Honestly, it’s really hard to choose just one experience. I think in this moment reflecting on the past five, practically six, years it’s realizing just how much I’ve grown not only as a student of medicine, but as a scientist, an advocate and as a person. The Feinberg community of classmates, faculty, and mentors have been profoundly important in supporting me as I’ve pursued my passions and recognizing where I started (in skills, knowledge, etc.) and realizing where I’m at is pretty cool. Granted, I know I have a lot more to learn, which is exciting in and of itself!
You recently won the 2022 Bank of America Shamrock Shuffle Wheelchair Division —what was that experience like?
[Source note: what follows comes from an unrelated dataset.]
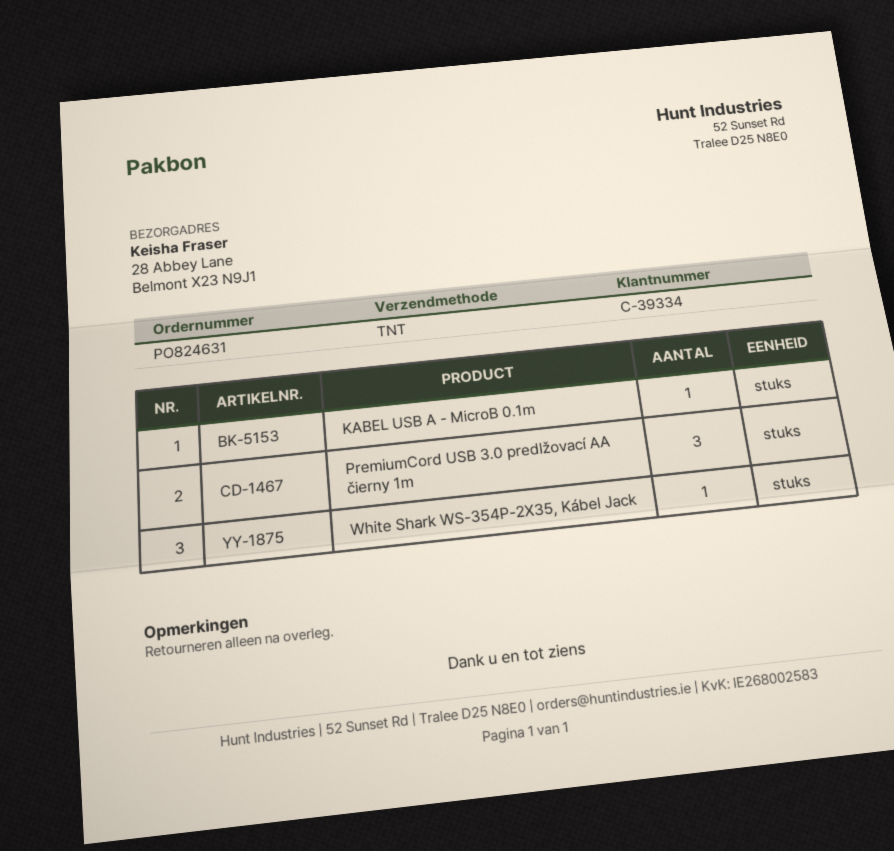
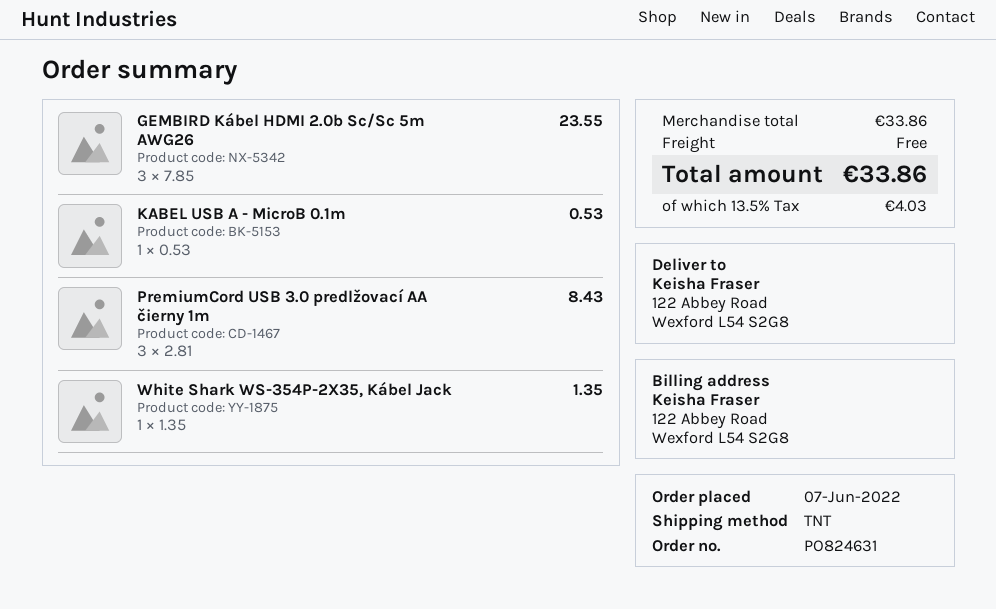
ship to: 28 Abbey Lane, Belmont X23 N9J1 -> 122 Abbey Road, Wexford L54 S2G8
GEMBIRD Kábel HDMI 2.0b Sc/Sc 5m AWG26: none -> 3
Oh goodness, so I got into running while I was in college as a stress reliver and was heartbroken after my spinal cord injury thinking I wouldn’t be able to race again. But lo and behold, I was very mistaken as I was introduced to adaptive sport and wheelchair racing which ultimately played a big role in my recovery and is currently one of my favorite things to do. There’s nothing quite like the adrenaline that comes with flying down the streets of Chicago, especially when those streets are ones you’ve come to know and love. I prefer long distance races (I’m actually training for Chicago Marathon now), but the shuffle was the first race I did when I moved to Chicago so every year holds a special place in my heart. All that to say, it was a whole lot of fun.
What advice would you give to prospective medical and/or MSTP students?
I would say to not be afraid to continue to pursue your passions, even and especially if they don’t feel directly related to medicine or science (because they probably actually are). I love how the MD/PhD program has taught me to think critically and ask questions in a different and better way – there’s always something to learn, a way it can be improved, and someone to share that knowledge with. Being able to apply these skills not only to my scientific lab work but also my desire to knock down barriers and increase access and inclusion of persons with disabilities has been fulfilling in ways I can’t even describe.